The colour of the skin, through its subtle and attached symbolism and beliefs, its presence or the lack of it, tells a story of human dynamics that is constructive and/or destructive, depending on the lens used. It has the visual power to influence, pronounce judgements, divide, confer privileges and even influence the right to love, hate, embrace, protect or kill merely based on colour—the colour of the skin. Therefore, Colour Matters? is a book of the shared experiences of many minds as it delves deep into the manifestations of race, its power to influence and how the dynamics play out on our emotions, our biases and, sometimes, our very approach to humanity.
Centuries of evolution has still not given us the discerning power to love beyond ethnicity or race. Or are there ways we could supersede these through personal conviction, knowledge and emotional grit? Find out through the stories, experiences and dilemmas of some brave individuals, deconstructing the colour myth to unearth what lies beneath.
Anuranjita Kumar told Arrackistan: “The world around us offers us an opportunity to collaborate with cross cultural teams across continents today, and yet prods us to uniquely hold onto our personal and regional identity. ‘Colour Matters?’ traverses through journey of life of many people and is a manifestation of the learnings through it. There is power in togetherness, in learning from experiences, from opening doors to possibilities and in accepting the other person for the best they can bring to the table. The colour of a person’s skin still remains more visible than invisible.
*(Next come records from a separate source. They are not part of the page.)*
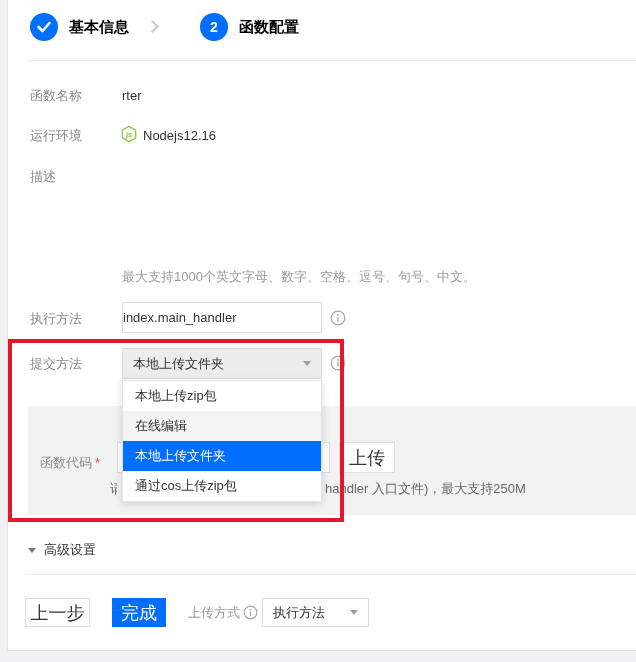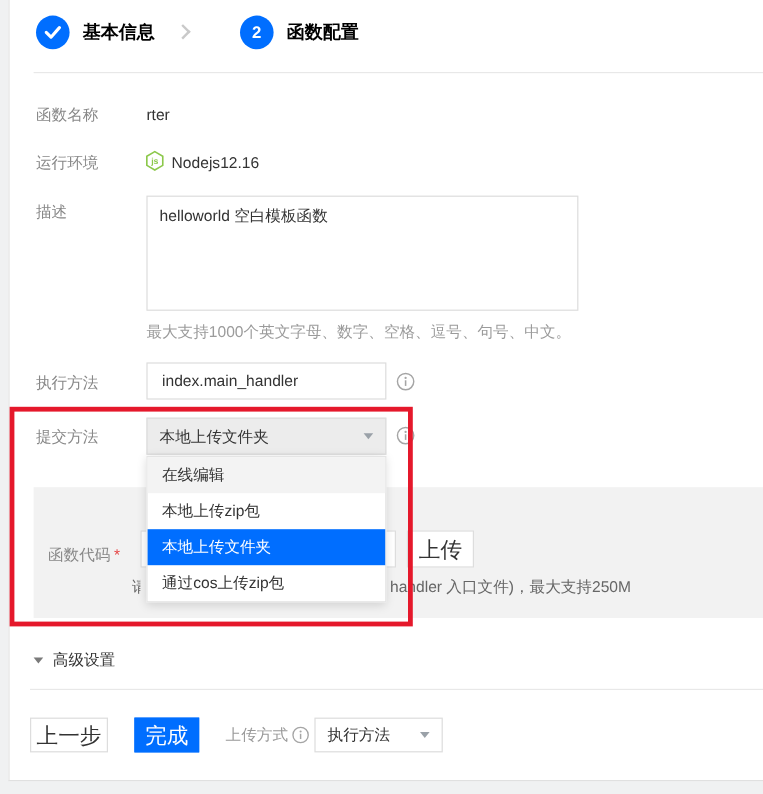"helloworld 空白模板函数" textarea.abs { html: <textarea>helloworld 空白模板函数</textarea> -> none }
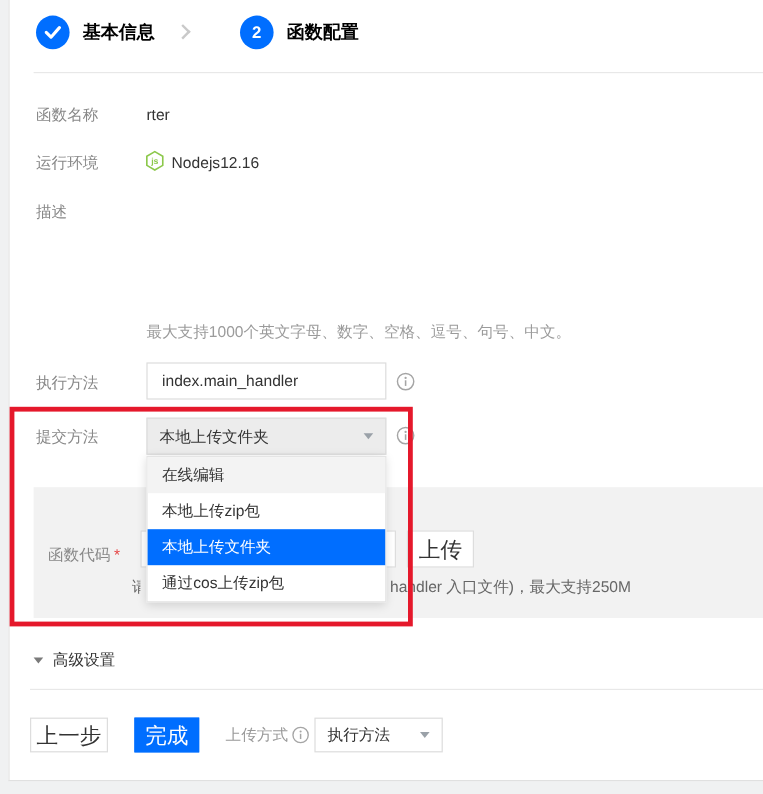"index.main_handler" .text-input { padding: 0 12px -> 0 0 }
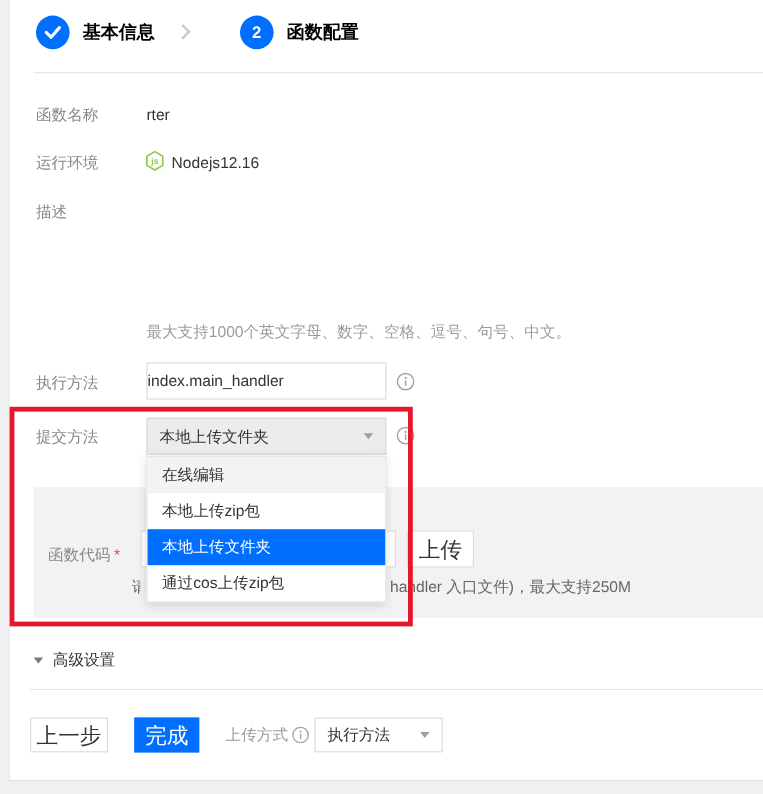"在线编辑" div.opt { order: before "本地上传zip包" -> after "本地上传zip包" }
But the choice remains ours to remain colourless in our hearts.”
About the author:
Anuranjita Kumar is a human resource veteran for over 24 years and has traversed the world on various assignments. She has held a variety of senior human resources roles in Asia, North America and Europe during her stint at Citi Bank. Currently, she is Managing Director, Human Resources, International Hubs, Royal Bank of Scotland. She is armed with first-hand cross-cultural experience as a woman in the global corporate world and has deep-seated knowledge about the working culture and dynamics in various countries. She has a keen interest in issues related to cross-border migration, diversity and racism. Her first book Can I Have it All? beautifully documents the trials and triumphs of her journey through the corporate landscape. She has been recognised as amongst the ‘Most Powerful Women Leaders’ by Fortune India in 2013 and has featured in The Economic Times ‘Women Ahead’—a list of the top 25 women achievers and career role models in India in 2018.